После войны щебнем от Башни вымостили какую-то дорогу через лес, местные показывают: «От первого мостка до канавки».
Вид с башни в третьем тысячелетии
Европа являет миру разные лики; иногда чудовищные – то Наполеона, то нацистскую Германию, то НАТО. Версия, что немцы взорвали Башню как наблюдательный пункт партизан – достойна и внимания, и проверки, но по ряду причин представляется сомнительной. По сути, это была акция Европы по стиранию памяти о выдающемся полководце древней Руси Святославе Игоревиче.
Мы оказались современниками и участниками восстановления святынь, имеющих сакральное значение для русской цивилизации. Восстановлен в Киеве Успенский собор (заметим, не в первоначальном, Богородицей установленном виде, а в более позднем), восстановлен в Москве Храм Христа Спасителя… Но многое ещё лежит в щебне. Памятник Святославу, созданный Воронцовым на горном кряже над Днепром, был ещё и русским ответом печенегам всех времён. Наша благодарная память о Воронцове ныне такого же рода – ответ варварству ХХI века.

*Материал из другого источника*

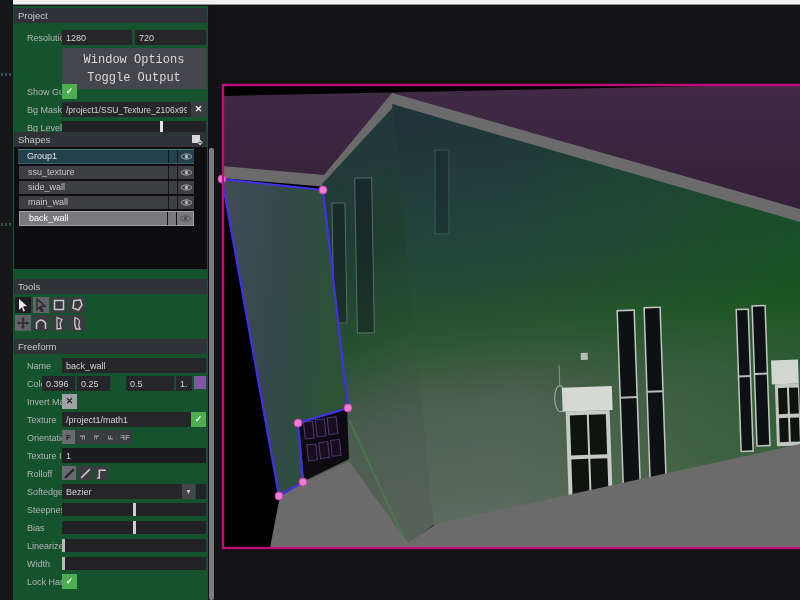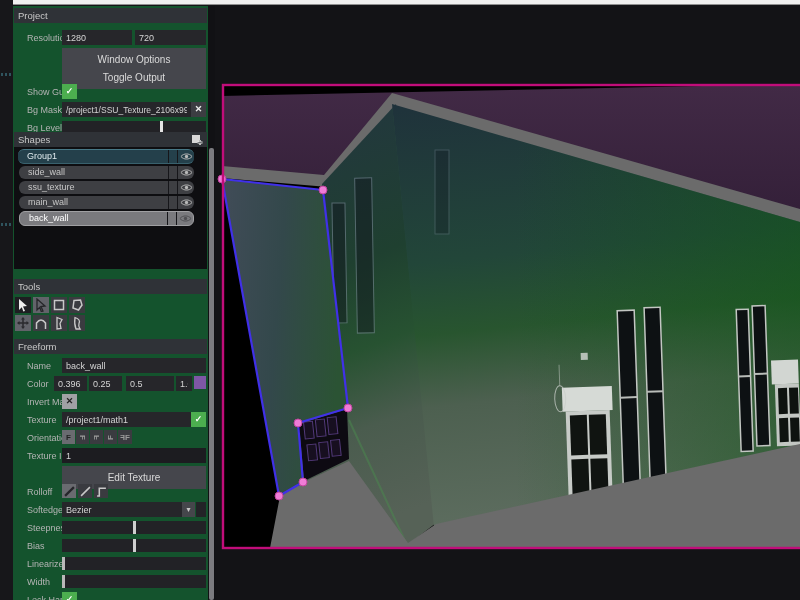"Window Options" button.btn { font-family: Liberation Sans, sans-serif -> Liberation Mono, monospace; font-size: 10px -> 12px }
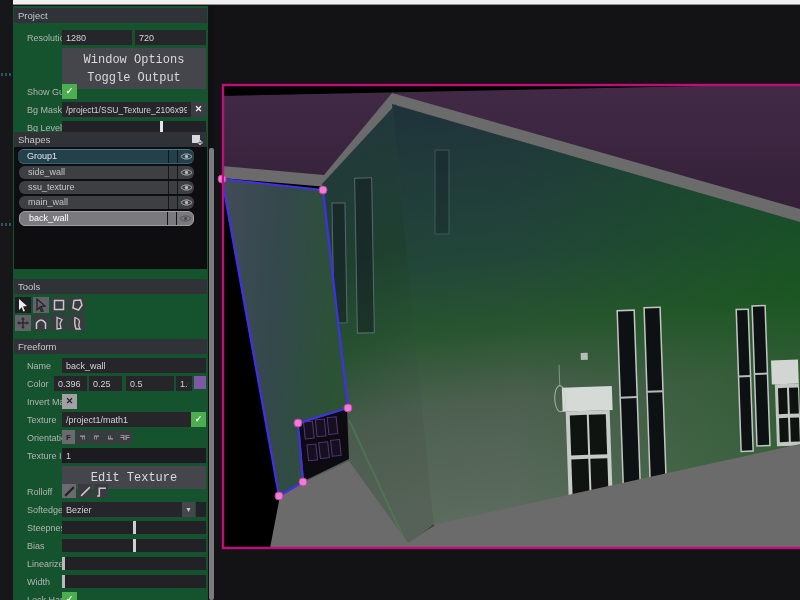"Group1" .srow { border-radius: 6px -> none }
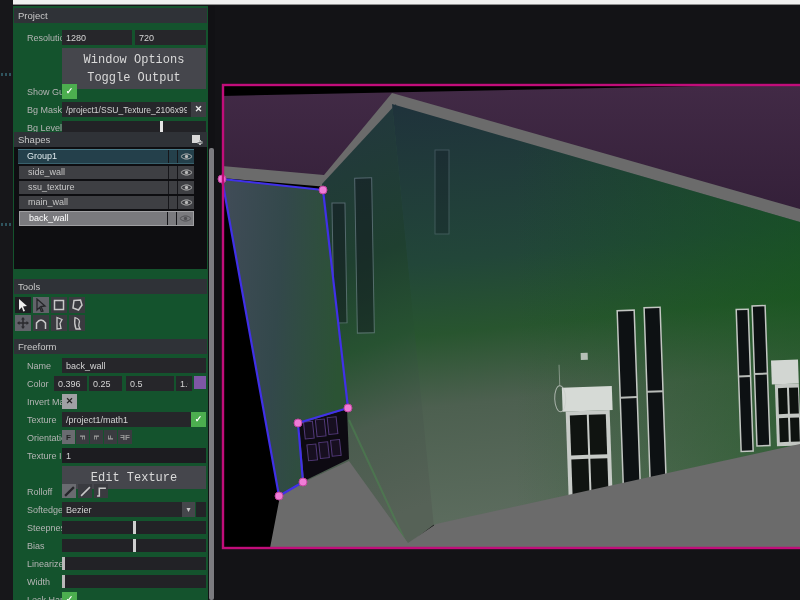"side_wall" div.srow { order: before "ssu_texture" -> after "ssu_texture" }
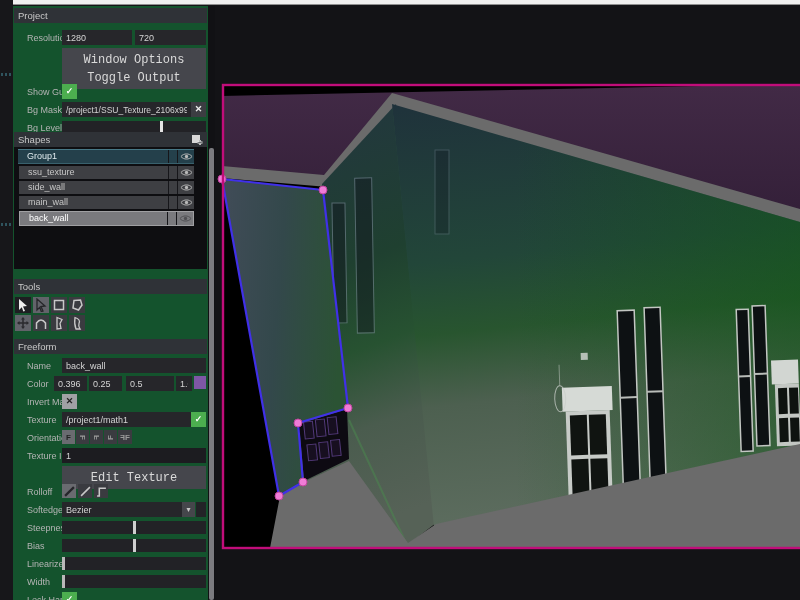"0.25" input.fld { margin-right: 4px -> 16px }
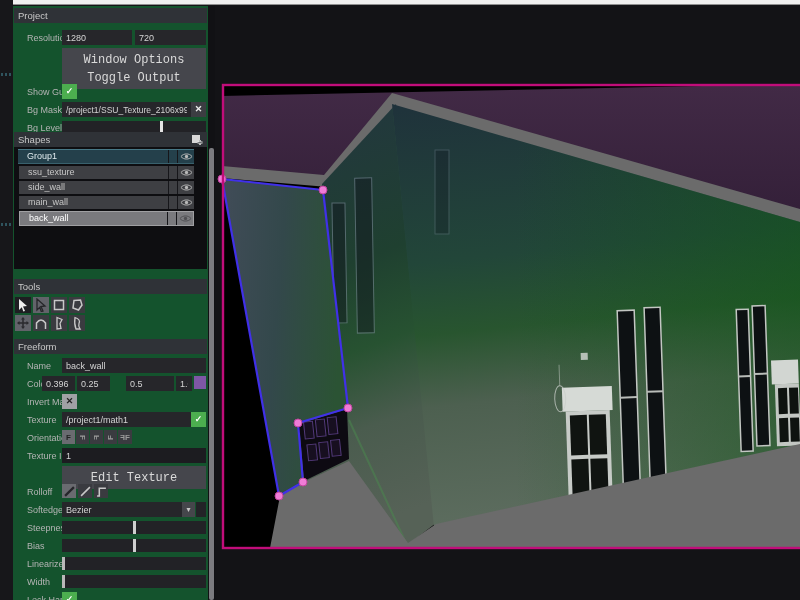"Edit Texture" div.row { html: <div> <span></span> <span> <button>Edit Texture</button> </span> </div> -> none }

* По поводу титула необходимо сделать пояснение. Граф М.С.Воронцов (1782-1856) в августе 1845 г . был «высочайше пожалован в Княжеское Российской Империи достоинство», к Пасхе 1852-го – «высочайше пожалован титулом Светлости».
** Михал Грабовский (1804-1863), польский литератор, исторические романы печатал под псевдонимом Эдвард Тарша.